| | Stephen Kinsella has written an article entitled "Against Intellectual Property", some of which criticizes Rand and Rothbard's theories on patents and copyrights. from- http://www.mises.org/journals/jls/15_2/15_2_1.pdf
"Author X, for example, can prohibit a third party, Y from inscribing a certain pattern of words on Y's own blank pages with Y's own ink. That is, by merely authoring an original expression of ideas, by merely thinking of and recording some original pattern of information, or by finding a new way to use his own property, the IP creator instantly, magically becomes partial owner of others' property. He has some say over how third parties can use their property. IP rights change the status quo by redistributing property from individuals of one class ( tangible property owners) to individuals of another (authors and inventors). Prima facia, therefore, IP law trespasses against or 'takes' the property of tangible property owners, by transferring partial ownership to authors and inventors. It is invasion and redistribution of property that must be justified in order for IP rights to be valid."

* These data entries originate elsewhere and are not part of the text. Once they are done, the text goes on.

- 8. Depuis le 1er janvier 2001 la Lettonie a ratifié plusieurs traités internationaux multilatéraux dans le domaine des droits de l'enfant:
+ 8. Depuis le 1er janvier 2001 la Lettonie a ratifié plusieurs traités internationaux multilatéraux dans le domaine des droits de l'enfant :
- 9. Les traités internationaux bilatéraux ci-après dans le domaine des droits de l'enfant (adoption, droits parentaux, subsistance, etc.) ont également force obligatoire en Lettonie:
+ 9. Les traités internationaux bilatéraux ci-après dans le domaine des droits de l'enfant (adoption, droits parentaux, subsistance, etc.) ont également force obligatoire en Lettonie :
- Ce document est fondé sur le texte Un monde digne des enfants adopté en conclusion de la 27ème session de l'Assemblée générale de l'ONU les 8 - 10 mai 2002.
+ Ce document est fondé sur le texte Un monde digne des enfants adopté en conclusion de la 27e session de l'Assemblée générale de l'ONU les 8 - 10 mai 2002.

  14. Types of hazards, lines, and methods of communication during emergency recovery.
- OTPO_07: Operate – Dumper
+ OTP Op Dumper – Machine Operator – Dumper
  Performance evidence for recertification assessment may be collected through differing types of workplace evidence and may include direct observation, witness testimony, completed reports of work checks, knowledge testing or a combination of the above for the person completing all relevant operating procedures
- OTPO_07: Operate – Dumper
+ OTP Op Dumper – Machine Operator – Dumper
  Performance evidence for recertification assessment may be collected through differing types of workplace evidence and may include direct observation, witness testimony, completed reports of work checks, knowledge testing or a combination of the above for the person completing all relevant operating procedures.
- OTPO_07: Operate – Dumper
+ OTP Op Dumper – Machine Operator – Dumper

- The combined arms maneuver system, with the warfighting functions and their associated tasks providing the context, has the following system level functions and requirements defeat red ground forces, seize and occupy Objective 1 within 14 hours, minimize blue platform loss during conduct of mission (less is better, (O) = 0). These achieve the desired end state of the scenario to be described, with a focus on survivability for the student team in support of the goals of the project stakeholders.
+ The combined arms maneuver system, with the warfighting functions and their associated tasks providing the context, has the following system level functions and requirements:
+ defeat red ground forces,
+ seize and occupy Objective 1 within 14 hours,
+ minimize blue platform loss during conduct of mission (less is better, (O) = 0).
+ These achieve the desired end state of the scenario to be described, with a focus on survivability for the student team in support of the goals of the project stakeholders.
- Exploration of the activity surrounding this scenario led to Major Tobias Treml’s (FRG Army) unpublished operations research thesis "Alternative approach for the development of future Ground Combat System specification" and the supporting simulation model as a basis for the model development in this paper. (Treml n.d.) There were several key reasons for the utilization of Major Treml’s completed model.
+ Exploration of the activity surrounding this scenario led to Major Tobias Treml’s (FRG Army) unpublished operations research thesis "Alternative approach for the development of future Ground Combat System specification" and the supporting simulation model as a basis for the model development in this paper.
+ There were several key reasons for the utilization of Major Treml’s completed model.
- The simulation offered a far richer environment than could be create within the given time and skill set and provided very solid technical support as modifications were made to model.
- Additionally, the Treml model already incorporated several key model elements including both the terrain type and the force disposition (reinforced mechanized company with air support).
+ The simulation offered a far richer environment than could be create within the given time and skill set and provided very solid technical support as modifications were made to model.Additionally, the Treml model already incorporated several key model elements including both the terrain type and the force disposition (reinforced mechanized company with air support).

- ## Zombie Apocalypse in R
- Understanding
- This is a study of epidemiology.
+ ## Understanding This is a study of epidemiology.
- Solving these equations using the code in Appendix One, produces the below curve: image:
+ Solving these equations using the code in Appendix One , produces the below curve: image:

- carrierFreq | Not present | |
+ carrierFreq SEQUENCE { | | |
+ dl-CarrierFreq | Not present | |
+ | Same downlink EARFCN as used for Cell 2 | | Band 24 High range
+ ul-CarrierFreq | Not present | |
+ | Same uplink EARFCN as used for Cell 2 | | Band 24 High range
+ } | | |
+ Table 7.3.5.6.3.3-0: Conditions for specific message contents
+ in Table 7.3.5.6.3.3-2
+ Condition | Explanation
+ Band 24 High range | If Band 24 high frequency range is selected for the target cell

"Some IP libertarian advocates, such as Rand, hold that creation is the source of property rights. This confuses that nature and reasons for property rights, which lie in the undeniable fact of scarcity...given scarcity and the correspondent possibility of conflict in the use of resources, conflicts are avoided and peace and cooperation are achieved by allocating property rights to such resources...for this reason, unowned resources come to be owned...by their first possessor."
"Consider the forging of a sword. If I own some raw metal, then I own the same metal after I have shaped it into a sword. I do not need to rely on the fact of creation to own the sword, but only on my ownership of the factors used to make the sword. And I do not need creation to come to own the factors, since I can homestead them by simply mining them from the ground and thereby becoming the first possessor. On the other hand, if I fashion a sword using your metal, I do not own the resulting sword. In fact, I may owe you damages for trespass or conversion. Creation, therefore, is neither necessary nor sufficient to establish ownership...first occupation, not creation of labor, is both necessary and sufficient for the homesteading of unowned resources...further, there is no need to maintain the strange view that one owns one's labor in order to own things one first occupies. Labor is a type of action, and action is not ownable; rather, it is the way that some tangible things act in the world."
"Proponents of IP must also advocate a new homesteading rule to supplement, if not replace, the first-possessor homesteading rule...this new fangled homesteading technique is so powerful that it gives the creator rights in third parties' already owned tangle property. For example, by inventing a new technique for digging a well, the inventor can prevent all others in the world from digging wells in this manner, even on their own property....the first (cave) man to build a house, according to IP advocates, would have a right to prevent others from building houses on their own land, or to charge them a fee if they do build houses...clearly this rule flies in the face of the first-user homesteading rule, arbitrarily and groundlessly overriding the very homesteading rule that is the foundation of all property rights."
"I am entitled to do what I want with my property, my car, my paper, my processor...I do not have to first find in my property a right-to-use-in-a-certain-way, for all ways of using it, except those that cause invasions of others' property borders, are already encompassed with the general right to use my property."
"Rand and other natural-rights IP proponents seem to adopt a mixed natural rights-utilitarian rationale in holding that the person who invests time and effort must be rewarded or benefit from this effort...in addition, the natural-right IP approach implies that something is property if it can be of value. But as Hoppe has trenchantly shown, one cannot have a property in the value of one's property, but only in its physical integrity. Thus, because ideas are not scarce resources in the sense that physical conflict over their use is possible, they are not the proper subject of property rights designed to avoid such conflicts."